PROBLEM:
Go through the listing and copy each line that has the string "bottom" in it.

DATA RECORDS Start Marker

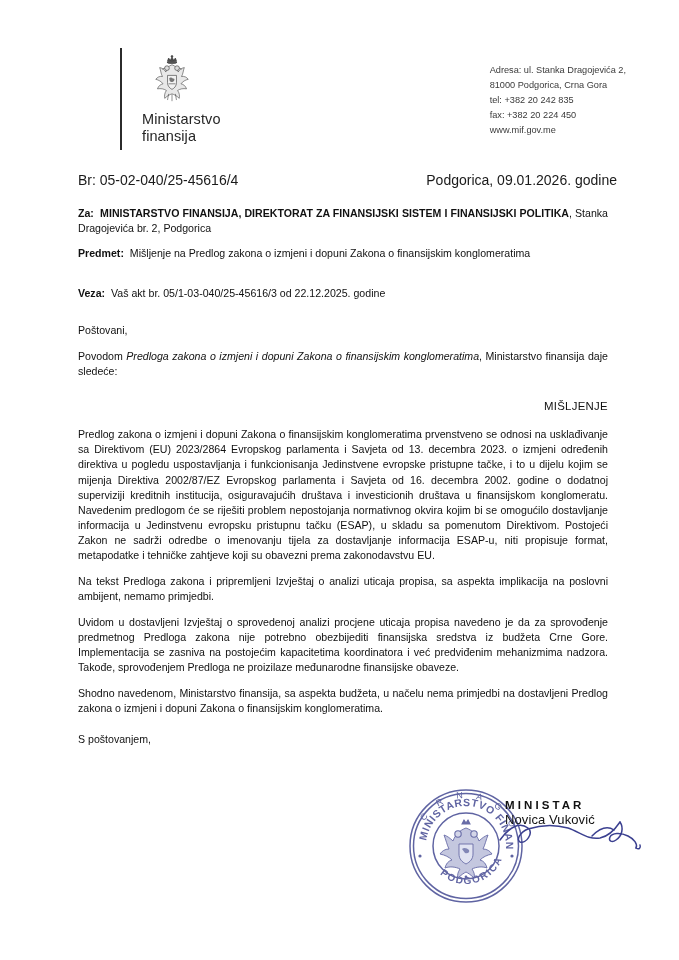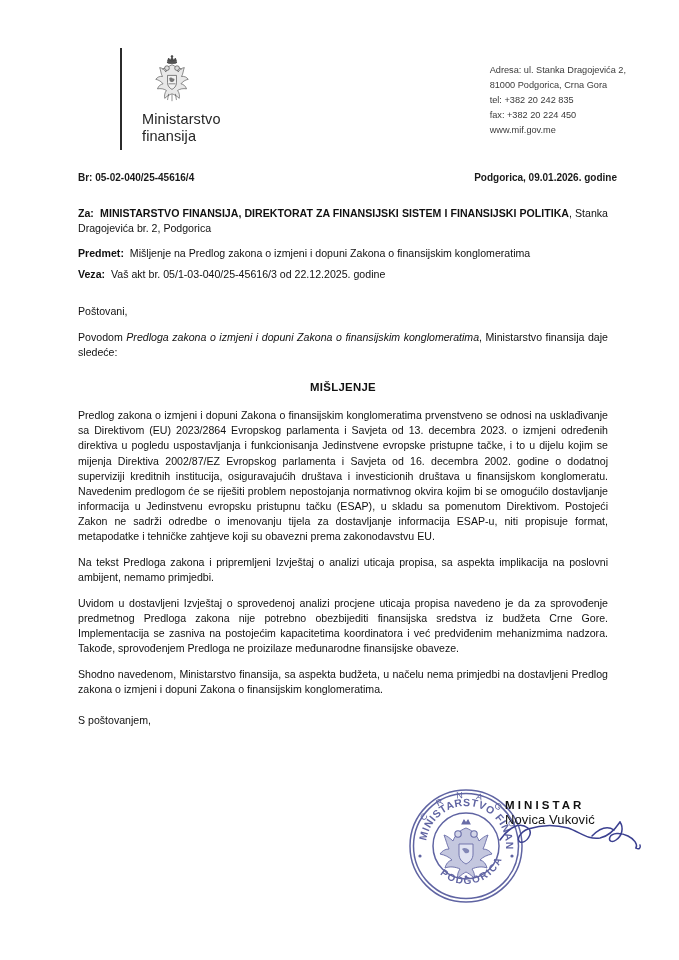--- a/index.html
+++ b/index.html
@@ -79,9 +79,8 @@
     width: 545px;
     display: flex;
     justify-content: space-between;
-    font-size: 10px;
+    font-size: 14px;
     color: #1a1a1a;
-    font-weight: bold;
   }
   .ref-place { padding-right: 6px; }
 

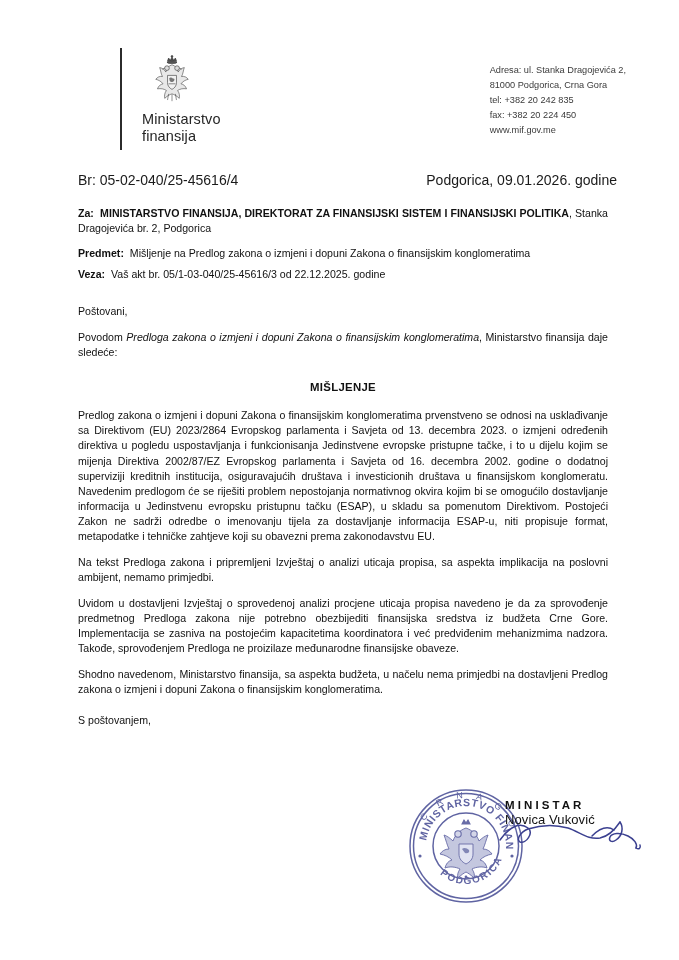--- a/index.html
+++ b/index.html
@@ -95,7 +95,7 @@
     color: #111111;
   }
   .p { margin: 0 0 11px 0; text-align: justify; }
-  .p.tight { margin-bottom: 6px; }
+  .p.tight { margin-bottom: 25px; }
   .lead { font-weight: bold; }
   .addressee { text-align: justify; margin-bottom: 10px; }
   .addressee .org { font-weight: bold; }

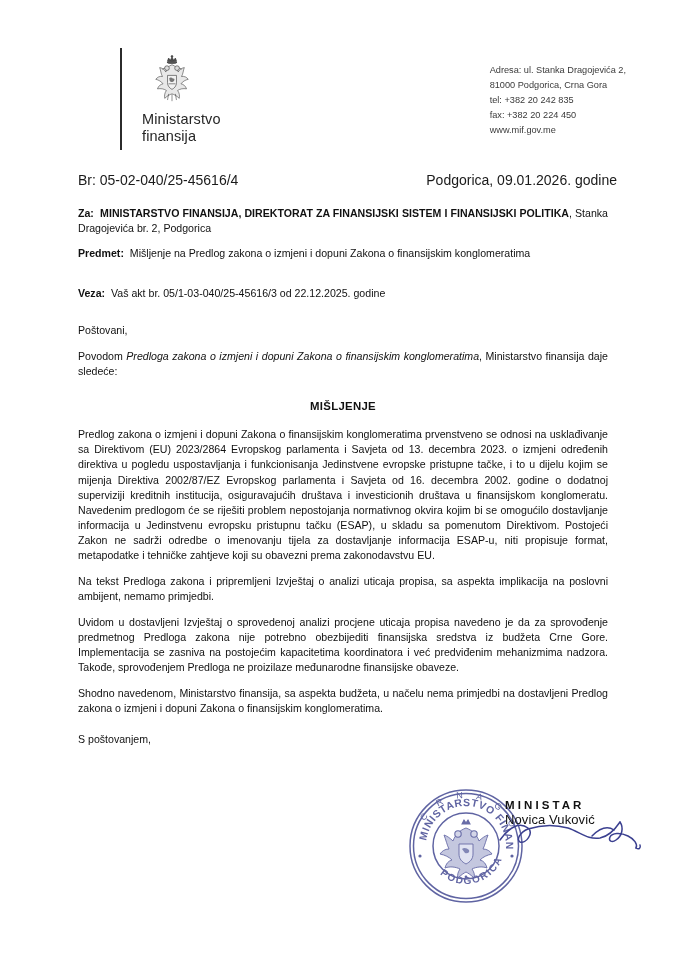--- a/index.html
+++ b/index.html
@@ -105,8 +105,8 @@
   .spacer-sm { height: 11px; }
 
   .opinion-title {
-    text-align: center;
-    font-weight: bold;
+    text-align: right;
+    font-weight: normal;
     font-size: 11.4px;
     letter-spacing: 0.3px;
     margin: 19px 0 13px 0;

DATA RECORDS End Marker

SOLUTION FOR THIS EXERCISE:
-  .p.tight { margin-bottom: 6px; }
+  .p.tight { margin-bottom: 25px; }
   .addressee { text-align: justify; margin-bottom: 10px; }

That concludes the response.